[Version difference data]
*** Block opens ***

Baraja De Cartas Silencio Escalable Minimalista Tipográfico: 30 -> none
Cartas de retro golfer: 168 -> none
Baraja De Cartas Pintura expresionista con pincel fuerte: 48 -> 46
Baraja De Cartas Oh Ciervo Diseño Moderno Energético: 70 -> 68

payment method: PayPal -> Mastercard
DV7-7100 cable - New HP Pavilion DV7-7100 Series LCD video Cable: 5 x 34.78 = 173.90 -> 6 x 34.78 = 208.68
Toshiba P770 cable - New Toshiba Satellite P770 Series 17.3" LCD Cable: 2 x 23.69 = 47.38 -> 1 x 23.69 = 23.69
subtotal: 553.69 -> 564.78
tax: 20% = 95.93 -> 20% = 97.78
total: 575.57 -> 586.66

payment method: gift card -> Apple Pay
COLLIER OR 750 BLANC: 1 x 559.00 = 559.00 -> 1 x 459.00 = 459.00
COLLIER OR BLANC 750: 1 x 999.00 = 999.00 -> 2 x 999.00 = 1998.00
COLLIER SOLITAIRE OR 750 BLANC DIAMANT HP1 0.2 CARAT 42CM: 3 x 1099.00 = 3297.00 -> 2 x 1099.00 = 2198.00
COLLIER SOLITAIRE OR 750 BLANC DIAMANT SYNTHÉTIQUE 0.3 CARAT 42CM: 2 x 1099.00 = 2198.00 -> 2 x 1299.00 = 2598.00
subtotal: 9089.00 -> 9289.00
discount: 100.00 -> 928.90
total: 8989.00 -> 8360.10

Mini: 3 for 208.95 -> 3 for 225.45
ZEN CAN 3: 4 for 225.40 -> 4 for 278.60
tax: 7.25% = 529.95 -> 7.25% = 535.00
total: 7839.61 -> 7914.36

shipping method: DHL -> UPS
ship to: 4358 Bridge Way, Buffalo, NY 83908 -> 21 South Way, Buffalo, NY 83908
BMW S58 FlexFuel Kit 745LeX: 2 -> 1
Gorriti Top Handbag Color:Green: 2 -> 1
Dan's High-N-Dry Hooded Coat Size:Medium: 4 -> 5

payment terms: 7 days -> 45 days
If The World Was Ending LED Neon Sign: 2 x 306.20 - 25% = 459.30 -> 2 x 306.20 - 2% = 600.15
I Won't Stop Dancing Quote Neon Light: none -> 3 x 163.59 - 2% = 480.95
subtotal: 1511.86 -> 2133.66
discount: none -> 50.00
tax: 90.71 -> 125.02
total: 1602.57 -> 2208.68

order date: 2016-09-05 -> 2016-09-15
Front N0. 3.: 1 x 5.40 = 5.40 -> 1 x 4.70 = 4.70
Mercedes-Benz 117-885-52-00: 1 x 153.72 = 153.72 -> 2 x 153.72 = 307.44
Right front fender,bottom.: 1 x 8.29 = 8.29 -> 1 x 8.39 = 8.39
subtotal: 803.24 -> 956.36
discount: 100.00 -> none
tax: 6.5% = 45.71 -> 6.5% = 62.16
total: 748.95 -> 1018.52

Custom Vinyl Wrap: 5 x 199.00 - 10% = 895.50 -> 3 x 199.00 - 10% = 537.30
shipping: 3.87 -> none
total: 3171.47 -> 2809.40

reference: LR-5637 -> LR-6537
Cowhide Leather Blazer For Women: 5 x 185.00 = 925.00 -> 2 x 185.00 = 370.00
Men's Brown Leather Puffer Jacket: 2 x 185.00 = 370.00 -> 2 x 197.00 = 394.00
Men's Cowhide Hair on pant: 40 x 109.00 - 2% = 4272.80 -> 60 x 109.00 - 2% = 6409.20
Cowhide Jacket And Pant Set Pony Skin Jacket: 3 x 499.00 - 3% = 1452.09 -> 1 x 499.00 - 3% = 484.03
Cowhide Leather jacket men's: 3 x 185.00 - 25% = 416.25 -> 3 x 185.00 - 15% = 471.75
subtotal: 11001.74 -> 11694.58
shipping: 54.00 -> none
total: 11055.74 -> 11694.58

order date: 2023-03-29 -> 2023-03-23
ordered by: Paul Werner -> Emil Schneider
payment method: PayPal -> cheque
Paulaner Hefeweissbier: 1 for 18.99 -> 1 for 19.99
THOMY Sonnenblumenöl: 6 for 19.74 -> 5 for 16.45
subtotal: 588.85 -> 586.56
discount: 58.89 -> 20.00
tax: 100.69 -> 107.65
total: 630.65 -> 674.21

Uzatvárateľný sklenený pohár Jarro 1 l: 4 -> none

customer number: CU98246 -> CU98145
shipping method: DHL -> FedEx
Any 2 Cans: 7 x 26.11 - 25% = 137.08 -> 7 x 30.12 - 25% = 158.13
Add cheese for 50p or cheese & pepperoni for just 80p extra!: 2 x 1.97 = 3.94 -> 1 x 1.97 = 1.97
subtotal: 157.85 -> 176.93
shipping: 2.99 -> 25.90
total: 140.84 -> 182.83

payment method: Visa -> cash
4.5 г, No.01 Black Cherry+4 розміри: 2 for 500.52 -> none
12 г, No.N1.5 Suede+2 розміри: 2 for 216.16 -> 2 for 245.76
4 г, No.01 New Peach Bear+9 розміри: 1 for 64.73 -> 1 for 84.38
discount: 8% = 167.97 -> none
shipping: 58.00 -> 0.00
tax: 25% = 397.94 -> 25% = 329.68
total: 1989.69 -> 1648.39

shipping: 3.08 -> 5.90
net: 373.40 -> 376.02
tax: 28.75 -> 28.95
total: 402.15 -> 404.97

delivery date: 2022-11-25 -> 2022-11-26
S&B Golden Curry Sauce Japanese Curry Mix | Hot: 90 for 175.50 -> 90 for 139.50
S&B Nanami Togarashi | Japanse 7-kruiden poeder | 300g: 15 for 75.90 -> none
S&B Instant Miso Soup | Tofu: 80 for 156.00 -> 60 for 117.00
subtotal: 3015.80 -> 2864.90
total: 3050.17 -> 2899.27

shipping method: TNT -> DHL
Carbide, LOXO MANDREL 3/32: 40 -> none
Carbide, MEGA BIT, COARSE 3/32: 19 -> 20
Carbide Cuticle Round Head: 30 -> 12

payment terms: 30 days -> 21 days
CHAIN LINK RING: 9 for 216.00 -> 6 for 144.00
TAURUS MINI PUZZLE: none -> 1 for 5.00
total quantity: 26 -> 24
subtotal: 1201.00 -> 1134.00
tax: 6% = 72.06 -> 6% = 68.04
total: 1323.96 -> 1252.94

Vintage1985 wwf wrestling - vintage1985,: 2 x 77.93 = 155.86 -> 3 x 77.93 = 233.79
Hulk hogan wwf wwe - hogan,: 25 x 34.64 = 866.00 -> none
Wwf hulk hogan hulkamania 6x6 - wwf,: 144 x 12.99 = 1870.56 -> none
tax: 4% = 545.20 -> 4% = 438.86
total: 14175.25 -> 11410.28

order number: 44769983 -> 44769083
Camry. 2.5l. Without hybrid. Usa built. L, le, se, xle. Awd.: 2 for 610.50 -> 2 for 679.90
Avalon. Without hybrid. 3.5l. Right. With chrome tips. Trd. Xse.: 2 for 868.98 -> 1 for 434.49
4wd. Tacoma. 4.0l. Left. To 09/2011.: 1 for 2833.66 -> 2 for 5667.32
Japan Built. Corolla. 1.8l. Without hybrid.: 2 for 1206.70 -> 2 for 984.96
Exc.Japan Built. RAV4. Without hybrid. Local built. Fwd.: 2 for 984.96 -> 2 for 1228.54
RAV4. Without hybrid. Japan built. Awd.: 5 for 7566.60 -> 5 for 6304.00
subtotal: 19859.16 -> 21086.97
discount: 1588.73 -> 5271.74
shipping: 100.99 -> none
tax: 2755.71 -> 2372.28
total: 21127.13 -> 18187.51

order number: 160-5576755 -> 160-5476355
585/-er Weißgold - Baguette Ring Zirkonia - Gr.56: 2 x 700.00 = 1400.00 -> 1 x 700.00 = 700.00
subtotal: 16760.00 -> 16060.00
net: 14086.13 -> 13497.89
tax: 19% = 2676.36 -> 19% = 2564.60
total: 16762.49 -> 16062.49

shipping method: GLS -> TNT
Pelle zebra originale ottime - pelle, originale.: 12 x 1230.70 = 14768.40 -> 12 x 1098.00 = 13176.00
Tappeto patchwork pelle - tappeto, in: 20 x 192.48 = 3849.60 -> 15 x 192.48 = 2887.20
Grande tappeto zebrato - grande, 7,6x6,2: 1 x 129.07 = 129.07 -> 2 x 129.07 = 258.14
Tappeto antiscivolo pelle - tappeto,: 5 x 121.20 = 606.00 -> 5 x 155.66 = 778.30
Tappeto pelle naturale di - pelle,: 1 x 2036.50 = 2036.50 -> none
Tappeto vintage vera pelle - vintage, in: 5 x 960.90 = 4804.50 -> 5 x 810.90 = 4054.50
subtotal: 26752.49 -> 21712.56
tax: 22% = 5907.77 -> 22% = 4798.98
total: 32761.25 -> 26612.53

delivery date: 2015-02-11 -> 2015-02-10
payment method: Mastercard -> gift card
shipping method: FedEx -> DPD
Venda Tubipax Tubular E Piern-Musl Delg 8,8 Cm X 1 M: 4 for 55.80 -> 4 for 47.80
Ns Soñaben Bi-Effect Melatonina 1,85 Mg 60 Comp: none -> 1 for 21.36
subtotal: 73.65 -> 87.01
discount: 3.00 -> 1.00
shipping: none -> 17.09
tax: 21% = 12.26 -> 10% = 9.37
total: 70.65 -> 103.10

*** Block closes ***

Task prompt: Look above for the line holding "shipping method: DHL -> FedEx" and the line holding "order number: 160-5576755 -> 160-5476355". Retype both, and every line between them, word for word and nothing else.

Result:
shipping method: DHL -> FedEx
Any 2 Cans: 7 x 26.11 - 25% = 137.08 -> 7 x 30.12 - 25% = 158.13
Add cheese for 50p or cheese & pepperoni for just 80p extra!: 2 x 1.97 = 3.94 -> 1 x 1.97 = 1.97
subtotal: 157.85 -> 176.93
shipping: 2.99 -> 25.90
total: 140.84 -> 182.83

payment method: Visa -> cash
4.5 г, No.01 Black Cherry+4 розміри: 2 for 500.52 -> none
12 г, No.N1.5 Suede+2 розміри: 2 for 216.16 -> 2 for 245.76
4 г, No.01 New Peach Bear+9 розміри: 1 for 64.73 -> 1 for 84.38
discount: 8% = 167.97 -> none
shipping: 58.00 -> 0.00
tax: 25% = 397.94 -> 25% = 329.68
total: 1989.69 -> 1648.39

shipping: 3.08 -> 5.90
net: 373.40 -> 376.02
tax: 28.75 -> 28.95
total: 402.15 -> 404.97

delivery date: 2022-11-25 -> 2022-11-26
S&B Golden Curry Sauce Japanese Curry Mix | Hot: 90 for 175.50 -> 90 for 139.50
S&B Nanami Togarashi | Japanse 7-kruiden poeder | 300g: 15 for 75.90 -> none
S&B Instant Miso Soup | Tofu: 80 for 156.00 -> 60 for 117.00
subtotal: 3015.80 -> 2864.90
total: 3050.17 -> 2899.27

shipping method: TNT -> DHL
Carbide, LOXO MANDREL 3/32: 40 -> none
Carbide, MEGA BIT, COARSE 3/32: 19 -> 20
Carbide Cuticle Round Head: 30 -> 12

payment terms: 30 days -> 21 days
CHAIN LINK RING: 9 for 216.00 -> 6 for 144.00
TAURUS MINI PUZZLE: none -> 1 for 5.00
total quantity: 26 -> 24
subtotal: 1201.00 -> 1134.00
tax: 6% = 72.06 -> 6% = 68.04
total: 1323.96 -> 1252.94

Vintage1985 wwf wrestling - vintage1985,: 2 x 77.93 = 155.86 -> 3 x 77.93 = 233.79
Hulk hogan wwf wwe - hogan,: 25 x 34.64 = 866.00 -> none
Wwf hulk hogan hulkamania 6x6 - wwf,: 144 x 12.99 = 1870.56 -> none
tax: 4% = 545.20 -> 4% = 438.86
total: 14175.25 -> 11410.28

order number: 44769983 -> 44769083
Camry. 2.5l. Without hybrid. Usa built. L, le, se, xle. Awd.: 2 for 610.50 -> 2 for 679.90
Avalon. Without hybrid. 3.5l. Right. With chrome tips. Trd. Xse.: 2 for 868.98 -> 1 for 434.49
4wd. Tacoma. 4.0l. Left. To 09/2011.: 1 for 2833.66 -> 2 for 5667.32
Japan Built. Corolla. 1.8l. Without hybrid.: 2 for 1206.70 -> 2 for 984.96
Exc.Japan Built. RAV4. Without hybrid. Local built. Fwd.: 2 for 984.96 -> 2 for 1228.54
RAV4. Without hybrid. Japan built. Awd.: 5 for 7566.60 -> 5 for 6304.00
subtotal: 19859.16 -> 21086.97
discount: 1588.73 -> 5271.74
shipping: 100.99 -> none
tax: 2755.71 -> 2372.28
total: 21127.13 -> 18187.51

order number: 160-5576755 -> 160-5476355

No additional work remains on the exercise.